### TO DO
Stop at the line containing "[279,413,315,434] (e.g. ->": every line of the listing from the first up to that one must be set down exactly.

Segment Start: MATERIAL SUPPLIED

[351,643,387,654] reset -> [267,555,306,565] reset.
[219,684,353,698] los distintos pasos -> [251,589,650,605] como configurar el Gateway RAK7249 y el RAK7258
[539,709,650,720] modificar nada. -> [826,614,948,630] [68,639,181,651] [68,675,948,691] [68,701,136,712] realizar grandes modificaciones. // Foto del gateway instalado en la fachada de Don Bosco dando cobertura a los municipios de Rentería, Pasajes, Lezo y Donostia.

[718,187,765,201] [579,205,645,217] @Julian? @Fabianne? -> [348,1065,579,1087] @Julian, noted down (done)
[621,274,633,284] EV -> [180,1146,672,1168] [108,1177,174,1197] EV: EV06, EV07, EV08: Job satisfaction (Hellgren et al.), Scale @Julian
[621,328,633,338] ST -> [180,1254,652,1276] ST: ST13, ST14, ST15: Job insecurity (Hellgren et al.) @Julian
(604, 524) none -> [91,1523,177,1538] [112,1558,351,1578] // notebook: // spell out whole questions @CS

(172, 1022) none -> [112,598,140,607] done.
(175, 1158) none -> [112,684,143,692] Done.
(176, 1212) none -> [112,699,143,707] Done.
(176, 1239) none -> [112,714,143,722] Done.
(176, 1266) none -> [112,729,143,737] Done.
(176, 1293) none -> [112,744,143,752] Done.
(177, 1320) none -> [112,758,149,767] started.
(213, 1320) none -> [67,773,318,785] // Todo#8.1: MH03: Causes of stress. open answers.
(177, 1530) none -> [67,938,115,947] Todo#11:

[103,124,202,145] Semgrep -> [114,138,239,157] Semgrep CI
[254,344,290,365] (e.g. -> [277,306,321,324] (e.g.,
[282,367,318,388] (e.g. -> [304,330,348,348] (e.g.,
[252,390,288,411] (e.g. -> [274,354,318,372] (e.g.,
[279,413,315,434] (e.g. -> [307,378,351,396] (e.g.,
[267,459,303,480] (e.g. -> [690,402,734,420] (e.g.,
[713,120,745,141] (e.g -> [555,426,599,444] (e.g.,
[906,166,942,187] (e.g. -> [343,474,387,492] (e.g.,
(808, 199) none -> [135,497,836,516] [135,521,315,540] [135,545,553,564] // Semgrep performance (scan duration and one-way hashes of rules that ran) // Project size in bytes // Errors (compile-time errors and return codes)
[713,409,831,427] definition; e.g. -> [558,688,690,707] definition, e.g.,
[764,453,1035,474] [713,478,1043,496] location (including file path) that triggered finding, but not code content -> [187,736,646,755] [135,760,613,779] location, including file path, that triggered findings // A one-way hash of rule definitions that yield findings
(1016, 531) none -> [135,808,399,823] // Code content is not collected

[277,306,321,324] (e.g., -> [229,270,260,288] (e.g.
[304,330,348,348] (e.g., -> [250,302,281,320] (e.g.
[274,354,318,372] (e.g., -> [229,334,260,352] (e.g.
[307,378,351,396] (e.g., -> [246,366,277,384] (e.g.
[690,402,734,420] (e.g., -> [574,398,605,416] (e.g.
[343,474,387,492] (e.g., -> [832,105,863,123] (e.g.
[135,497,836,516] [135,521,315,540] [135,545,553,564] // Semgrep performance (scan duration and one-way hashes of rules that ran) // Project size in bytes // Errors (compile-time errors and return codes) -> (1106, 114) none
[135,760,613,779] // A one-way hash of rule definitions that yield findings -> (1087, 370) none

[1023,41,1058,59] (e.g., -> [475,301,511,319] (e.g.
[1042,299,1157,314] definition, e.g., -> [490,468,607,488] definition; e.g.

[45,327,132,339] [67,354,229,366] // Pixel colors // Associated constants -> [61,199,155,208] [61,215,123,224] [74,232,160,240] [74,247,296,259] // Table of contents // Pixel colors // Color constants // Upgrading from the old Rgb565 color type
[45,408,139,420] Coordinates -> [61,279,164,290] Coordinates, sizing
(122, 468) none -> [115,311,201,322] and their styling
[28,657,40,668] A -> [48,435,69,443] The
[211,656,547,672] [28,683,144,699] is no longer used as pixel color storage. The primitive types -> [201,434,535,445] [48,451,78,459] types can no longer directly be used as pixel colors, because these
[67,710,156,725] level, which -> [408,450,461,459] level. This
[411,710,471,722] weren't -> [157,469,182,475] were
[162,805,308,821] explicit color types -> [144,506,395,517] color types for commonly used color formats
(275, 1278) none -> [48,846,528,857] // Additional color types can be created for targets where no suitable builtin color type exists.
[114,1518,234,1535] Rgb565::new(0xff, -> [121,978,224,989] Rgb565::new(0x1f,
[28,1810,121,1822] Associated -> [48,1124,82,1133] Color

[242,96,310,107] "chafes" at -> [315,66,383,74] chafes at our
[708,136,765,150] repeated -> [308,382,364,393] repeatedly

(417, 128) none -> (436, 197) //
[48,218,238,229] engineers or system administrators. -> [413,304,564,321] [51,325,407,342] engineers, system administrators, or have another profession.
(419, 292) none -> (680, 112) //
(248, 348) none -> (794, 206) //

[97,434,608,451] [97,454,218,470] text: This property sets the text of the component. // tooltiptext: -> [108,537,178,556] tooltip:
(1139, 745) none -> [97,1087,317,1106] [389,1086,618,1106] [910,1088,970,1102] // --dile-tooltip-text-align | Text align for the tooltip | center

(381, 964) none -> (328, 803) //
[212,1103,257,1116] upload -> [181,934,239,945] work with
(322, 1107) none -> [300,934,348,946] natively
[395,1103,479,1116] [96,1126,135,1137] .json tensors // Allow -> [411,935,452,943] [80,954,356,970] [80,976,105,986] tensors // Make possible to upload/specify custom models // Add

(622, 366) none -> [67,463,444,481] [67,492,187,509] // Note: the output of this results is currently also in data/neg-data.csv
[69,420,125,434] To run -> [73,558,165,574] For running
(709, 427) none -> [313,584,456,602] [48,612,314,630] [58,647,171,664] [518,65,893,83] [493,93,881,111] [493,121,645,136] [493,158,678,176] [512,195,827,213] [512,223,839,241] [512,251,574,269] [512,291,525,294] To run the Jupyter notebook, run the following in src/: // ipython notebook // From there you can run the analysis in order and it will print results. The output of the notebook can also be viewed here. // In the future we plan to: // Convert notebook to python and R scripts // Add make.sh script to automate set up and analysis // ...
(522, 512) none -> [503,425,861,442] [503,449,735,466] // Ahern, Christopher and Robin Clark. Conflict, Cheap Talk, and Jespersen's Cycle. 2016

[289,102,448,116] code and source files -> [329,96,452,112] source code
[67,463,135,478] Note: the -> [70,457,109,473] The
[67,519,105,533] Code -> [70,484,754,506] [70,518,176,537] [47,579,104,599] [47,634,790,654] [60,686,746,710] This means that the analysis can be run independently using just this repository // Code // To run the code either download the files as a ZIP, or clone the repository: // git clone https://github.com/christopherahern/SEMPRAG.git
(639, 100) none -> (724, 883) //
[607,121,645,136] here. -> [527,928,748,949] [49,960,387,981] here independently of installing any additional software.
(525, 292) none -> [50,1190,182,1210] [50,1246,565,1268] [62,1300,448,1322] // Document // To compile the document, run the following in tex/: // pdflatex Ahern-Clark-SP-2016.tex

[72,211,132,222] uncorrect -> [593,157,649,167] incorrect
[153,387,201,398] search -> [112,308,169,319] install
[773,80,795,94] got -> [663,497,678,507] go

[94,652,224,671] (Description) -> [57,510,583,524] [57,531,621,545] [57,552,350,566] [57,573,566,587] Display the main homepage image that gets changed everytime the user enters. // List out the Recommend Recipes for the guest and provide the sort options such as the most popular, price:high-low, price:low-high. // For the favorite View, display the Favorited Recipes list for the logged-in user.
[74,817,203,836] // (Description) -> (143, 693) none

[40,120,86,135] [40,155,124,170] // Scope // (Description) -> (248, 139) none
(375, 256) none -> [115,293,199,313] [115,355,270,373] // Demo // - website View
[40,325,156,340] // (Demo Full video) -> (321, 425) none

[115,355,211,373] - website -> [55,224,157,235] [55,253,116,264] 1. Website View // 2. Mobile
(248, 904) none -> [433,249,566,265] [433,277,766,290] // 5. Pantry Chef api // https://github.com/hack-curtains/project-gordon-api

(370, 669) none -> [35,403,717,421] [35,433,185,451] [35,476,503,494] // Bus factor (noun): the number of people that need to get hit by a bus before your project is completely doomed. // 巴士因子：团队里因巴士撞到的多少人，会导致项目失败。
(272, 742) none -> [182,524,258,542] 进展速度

Segment End: MATERIAL SUPPLIED

### TASK SOLUTION
[351,643,387,654] reset -> [267,555,306,565] reset.
[219,684,353,698] los distintos pasos -> [251,589,650,605] como configurar el Gateway RAK7249 y el RAK7258
[539,709,650,720] modificar nada. -> [826,614,948,630] [68,639,181,651] [68,675,948,691] [68,701,136,712] realizar grandes modificaciones. // Foto del gateway instalado en la fachada de Don Bosco dando cobertura a los municipios de Rentería, Pasajes, Lezo y Donostia.

[718,187,765,201] [579,205,645,217] @Julian? @Fabianne? -> [348,1065,579,1087] @Julian, noted down (done)
[621,274,633,284] EV -> [180,1146,672,1168] [108,1177,174,1197] EV: EV06, EV07, EV08: Job satisfaction (Hellgren et al.), Scale @Julian
[621,328,633,338] ST -> [180,1254,652,1276] ST: ST13, ST14, ST15: Job insecurity (Hellgren et al.) @Julian
(604, 524) none -> [91,1523,177,1538] [112,1558,351,1578] // notebook: // spell out whole questions @CS

(172, 1022) none -> [112,598,140,607] done.
(175, 1158) none -> [112,684,143,692] Done.
(176, 1212) none -> [112,699,143,707] Done.
(176, 1239) none -> [112,714,143,722] Done.
(176, 1266) none -> [112,729,143,737] Done.
(176, 1293) none -> [112,744,143,752] Done.
(177, 1320) none -> [112,758,149,767] started.
(213, 1320) none -> [67,773,318,785] // Todo#8.1: MH03: Causes of stress. open answers.
(177, 1530) none -> [67,938,115,947] Todo#11:

[103,124,202,145] Semgrep -> [114,138,239,157] Semgrep CI
[254,344,290,365] (e.g. -> [277,306,321,324] (e.g.,
[282,367,318,388] (e.g. -> [304,330,348,348] (e.g.,
[252,390,288,411] (e.g. -> [274,354,318,372] (e.g.,
[279,413,315,434] (e.g. -> [307,378,351,396] (e.g.,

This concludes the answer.